Memory is a portrait painting by the English artist John Everett Millais of a lady in a white dress, with a wreath of passion flowers round her head. The small bust (head and shoulders) was painted in 1852.

The painting was exhibited in a special Winter Exhibition at the Royal Academy, London, held between January and March 1898, which featured many collected works of the late Millais. At the time it was the property of the Marquess of Ripon, K.G.. It was the first picture in the exhibition, catalogue no. 1.

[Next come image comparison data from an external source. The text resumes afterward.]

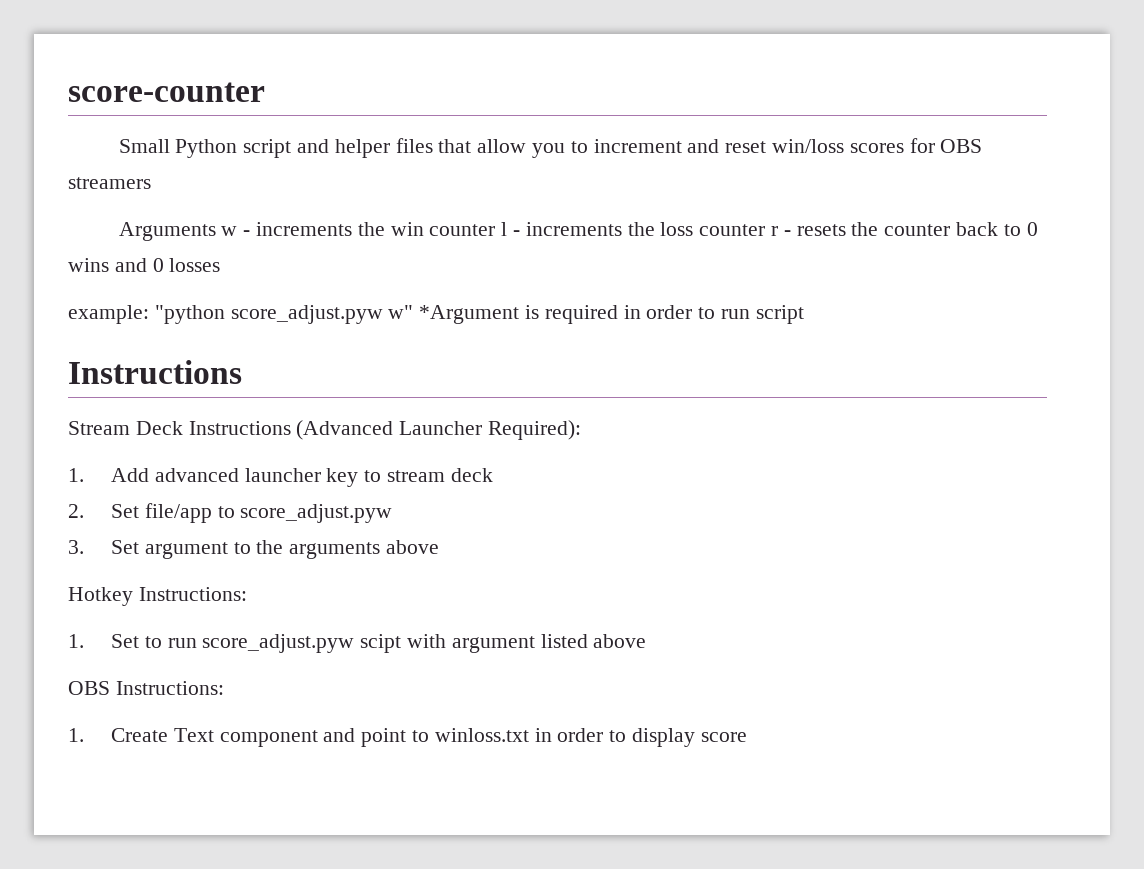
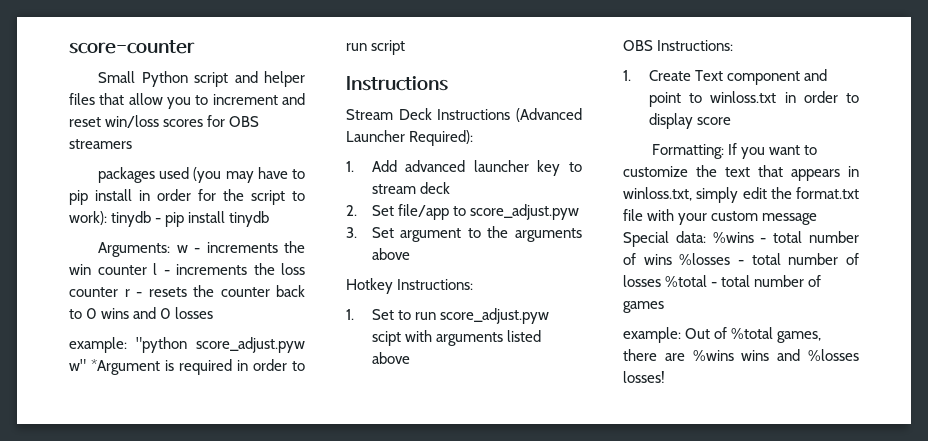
- Arguments w - increments the win counter l - increments the loss counter r - resets the counter back to 0 wins and 0 losses
+ packages used (you may have to pip install in order for the script to work): tinydb - pip install tinydb
+ Arguments: w - increments the win counter l - increments the loss counter r - resets the counter back to 0 wins and 0 losses
- 1. Set to run score_adjust.pyw scipt with argument listed above
+ 1. Set to run score_adjust.pyw scipt with arguments listed above
+ Formatting: If you want to customize the text that appears in winloss.txt, simply edit the format.txt file with your custom message Special data: %wins - total number of wins %losses - total number of losses %total - total number of games
+ example: Out of %total games, there are %wins wins and %losses losses!

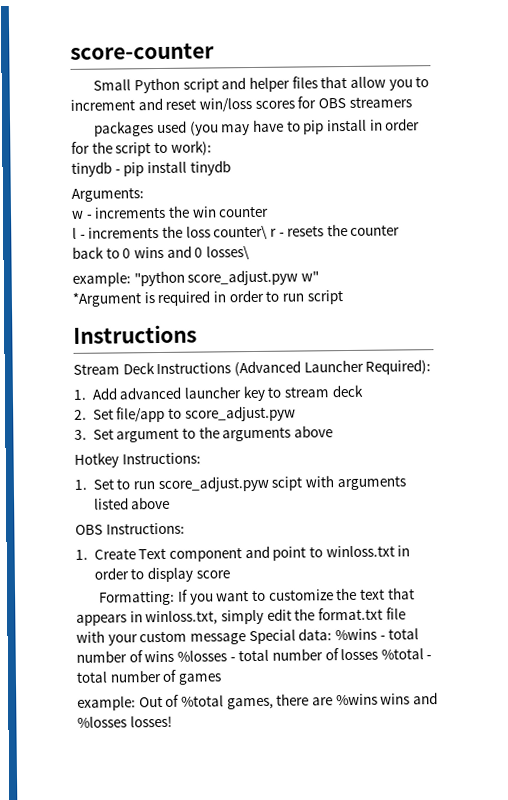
- packages used (you may have to pip install in order for the script to work): tinydb - pip install tinydb
+ packages used (you may have to pip install in order for the script to work):
+ tinydb - pip install tinydb
- Arguments: w - increments the win counter l - increments the loss counter r - resets the counter back to 0 wins and 0 losses
+ Arguments:
+ w - increments the win counter
+ l - increments the loss counter\ r - resets the counter back to 0 wins and 0 losses\
- example: "python score_adjust.pyw w" *Argument is required in order to run script
+ example: "python score_adjust.pyw w"
+ *Argument is required in order to run script

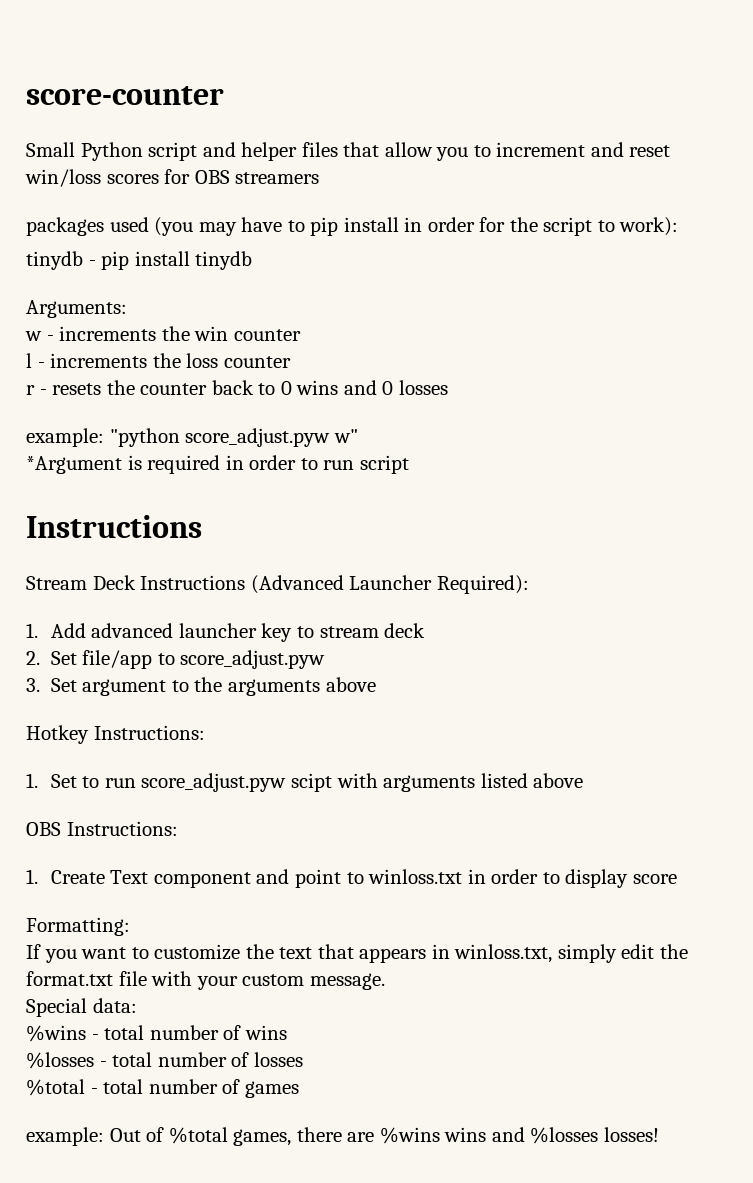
- l - increments the loss counter\ r - resets the counter back to 0 wins and 0 losses\
+ l - increments the loss counter
+ r - resets the counter back to 0 wins and 0 losses
- Formatting: If you want to customize the text that appears in winloss.txt, simply edit the format.txt file with your custom message Special data: %wins - total number of wins %losses - total number of losses %total - total number of games
+ Formatting:
+ If you want to customize the text that appears in winloss.txt, simply edit the format.txt file with your custom message.
+ Special data:
+ %wins - total number of wins
+ %losses - total number of losses
+ %total - total number of games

In volume 1 of the 1899 publication, The Life and Letters of John Everett Millais by Maillais' son John Guille Millais, it is mentioned that '"Memory", a little head of the Marchioness of Ripon, was also painted this winter [early 1852].' At the time of the painting the sitter, Henrietta Anne Theodosia (née Vyner), although titled, was not yet Marchioness of Ripon—her husband was made Marquess of Ripon in 1871.

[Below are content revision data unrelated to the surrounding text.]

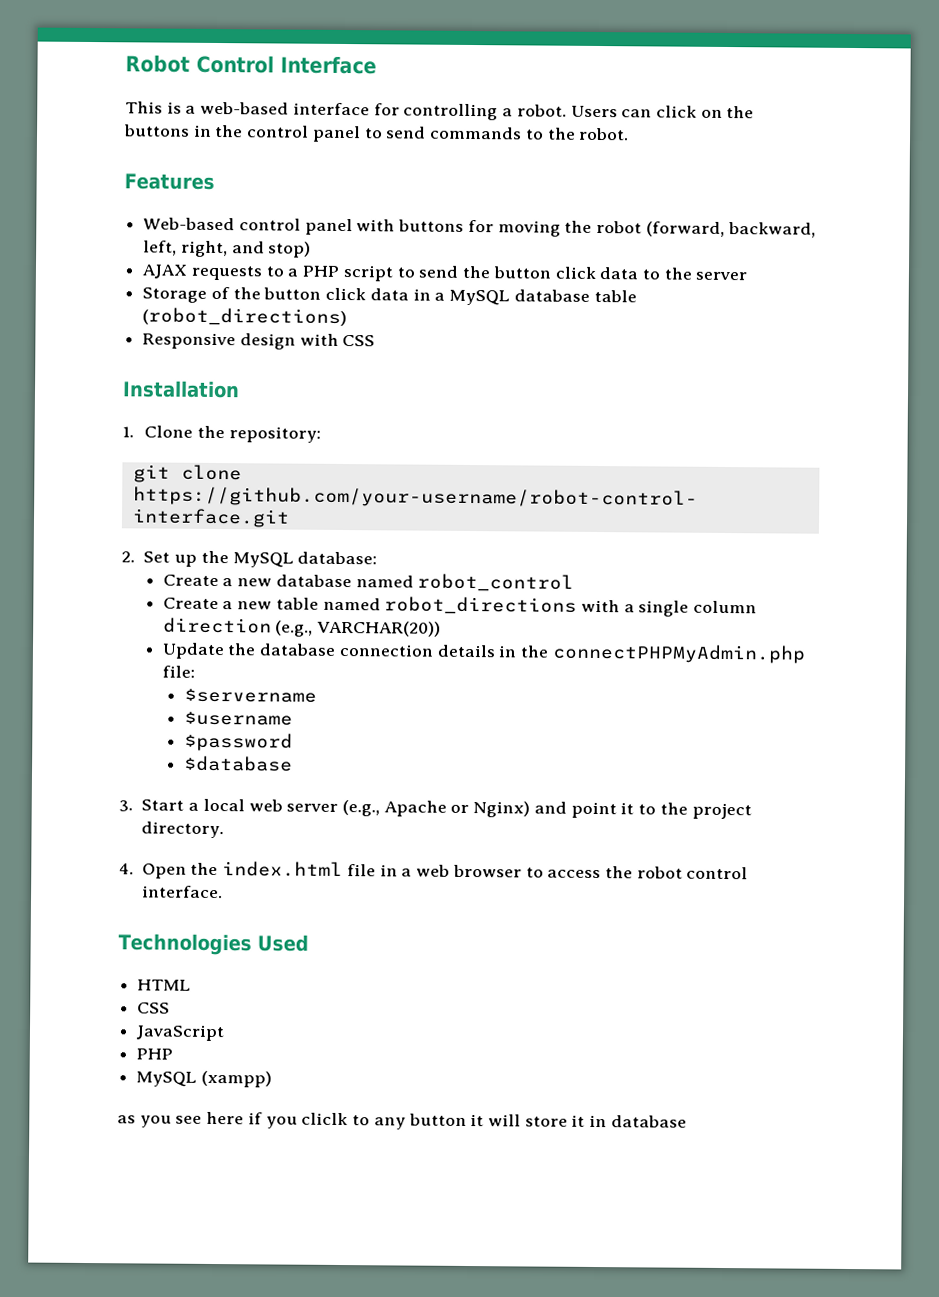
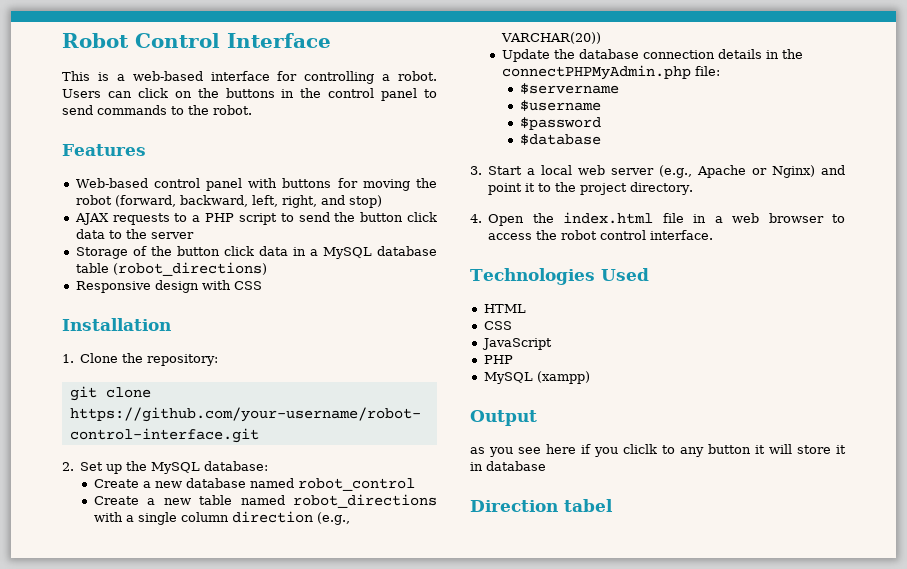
+ Output
+ Direction tabel

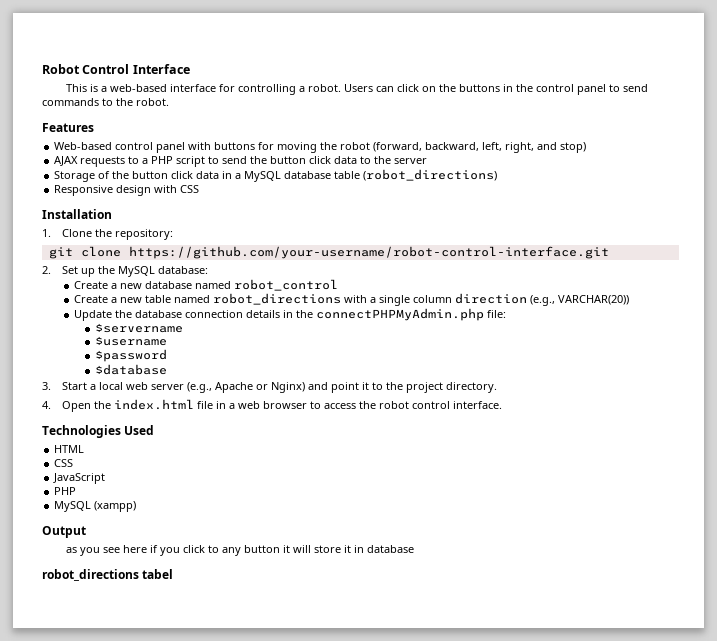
- as you see here if you cliclk to any button it will store it in database
+ as you see here if you click to any button it will store it in database
- Direction tabel
+ robot_directions tabel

The current location of the painting is not known.

A print made by Richard James Lane after a painting by John Everett Millais, with the JEM monograph of the artist and dated by him 1855, shows a bust of Henrietta Anne Theodosia (née Vyner), Marchioness of Ripon. She has a floral jewellery circlet in her hair, but no passion flowers, and her dress is not white. An example of this print is held in the National Portrait Gallery, London. Another print, lacking the text along the base of the oval, is in the collection of the British Museum, London.